(Data records)
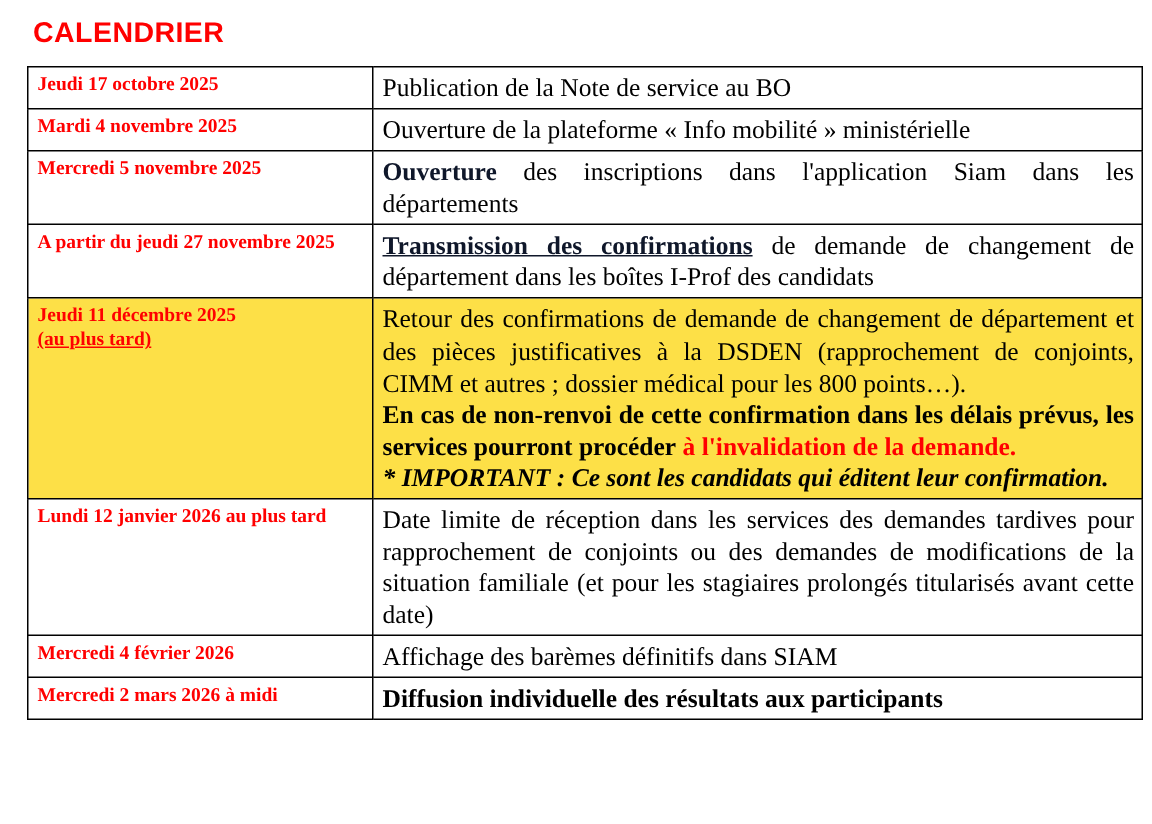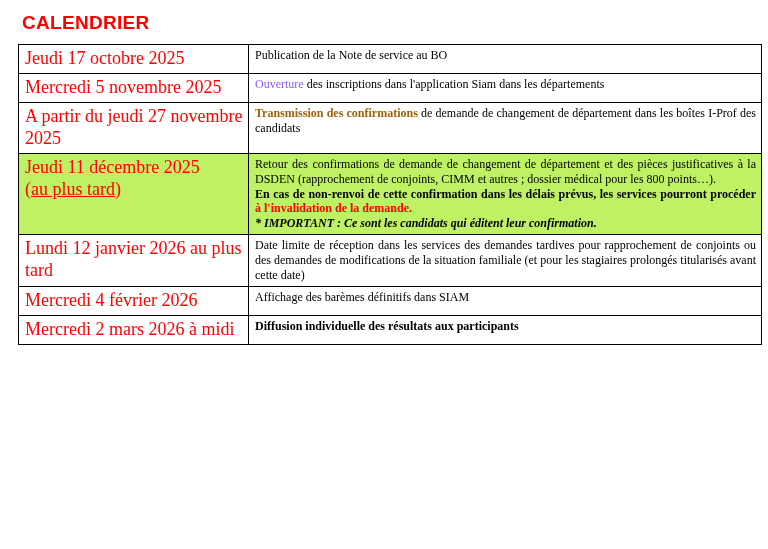"Jeudi 17 octobre 2025" td.date-cell { font-size: 18px -> 13px; font-weight: normal -> bold }
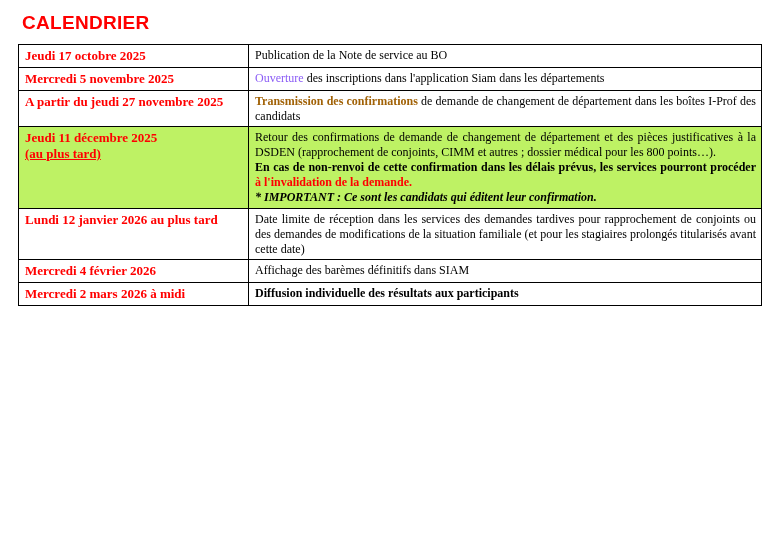"Publication de la Note de" td.desc-cell { font-size: 12px -> 17px }
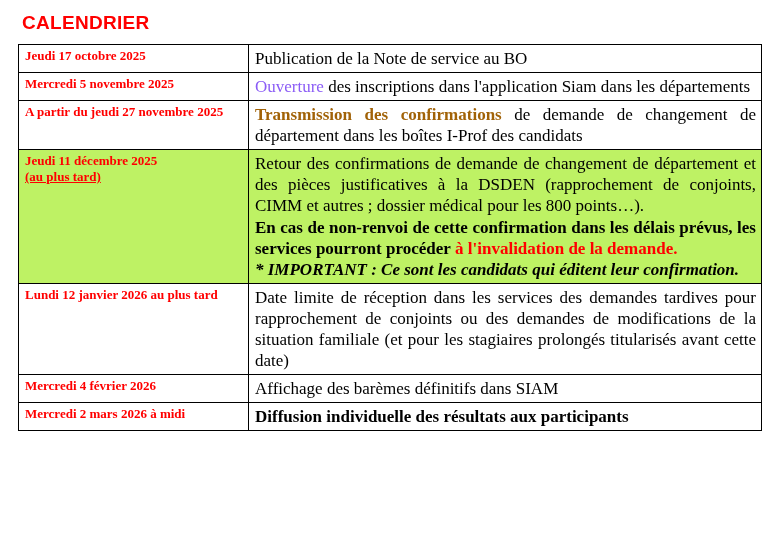"Mardi 4 novembre 2025" tr.r2 { html: none -> <tr> <td>Mardi 4 novembre 2025</td> <td>Ouverture de la plateforme « Info mobilité » ministérielle</td> </tr> }
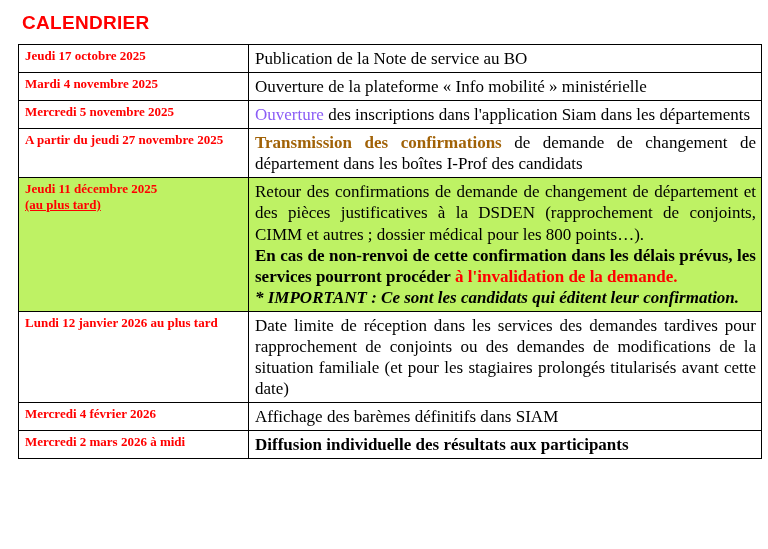"Ouverture" .green-b { color: #8b5cf6 -> #0f172a; font-weight: normal -> bold }
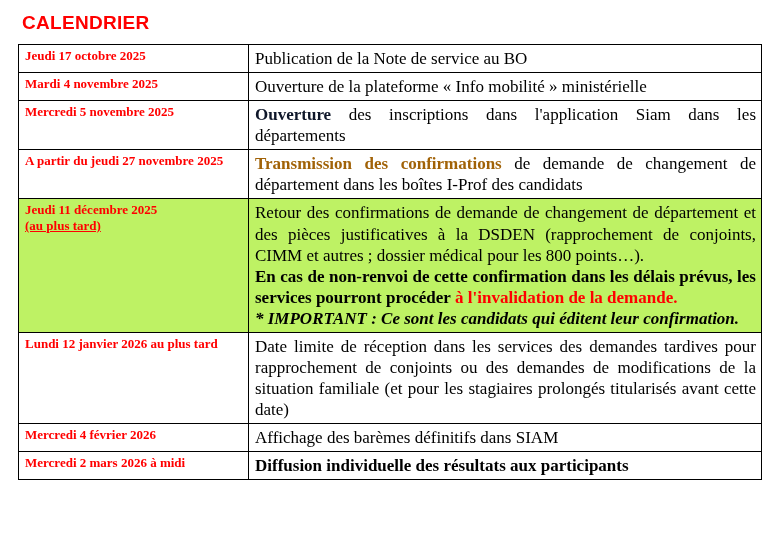"Transmission des confirmations" .blue-b { color: #a16207 -> #0f172a; text-decoration: none -> underline }
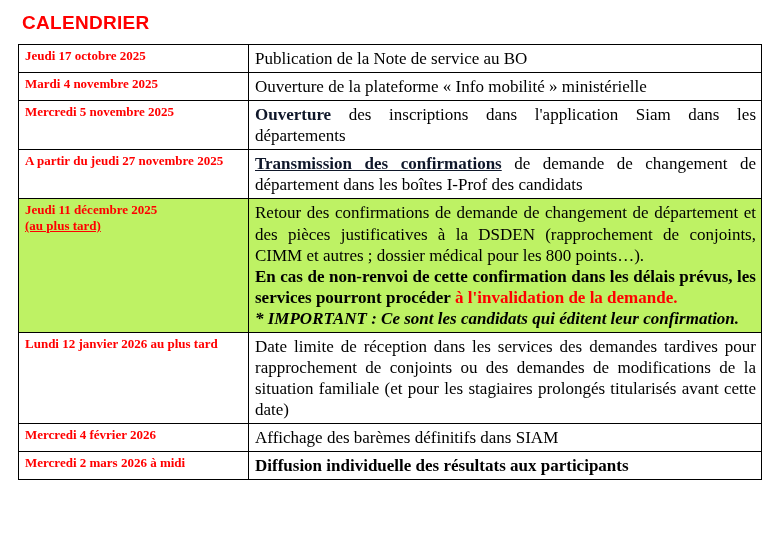"Jeudi 11 décembre 2025" tr.highlight td { background: #bef264 -> #fde047 }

Task details: Only the text is to be copied: please reproduce the records exactly and drop the pictures.

Task solution:
"Jeudi 17 octobre 2025" td.date-cell { font-size: 18px -> 13px; font-weight: normal -> bold }
"Publication de la Note de" td.desc-cell { font-size: 12px -> 17px }
"Mardi 4 novembre 2025" tr.r2 { html: none -> <tr> <td>Mardi 4 novembre 2025</td> <td>Ouverture de la plateforme « Info mobilité » ministérielle</td> </tr> }
"Ouverture" .green-b { color: #8b5cf6 -> #0f172a; font-weight: normal -> bold }
"Transmission des confirmations" .blue-b { color: #a16207 -> #0f172a; text-decoration: none -> underline }
"Jeudi 11 décembre 2025" tr.highlight td { background: #bef264 -> #fde047 }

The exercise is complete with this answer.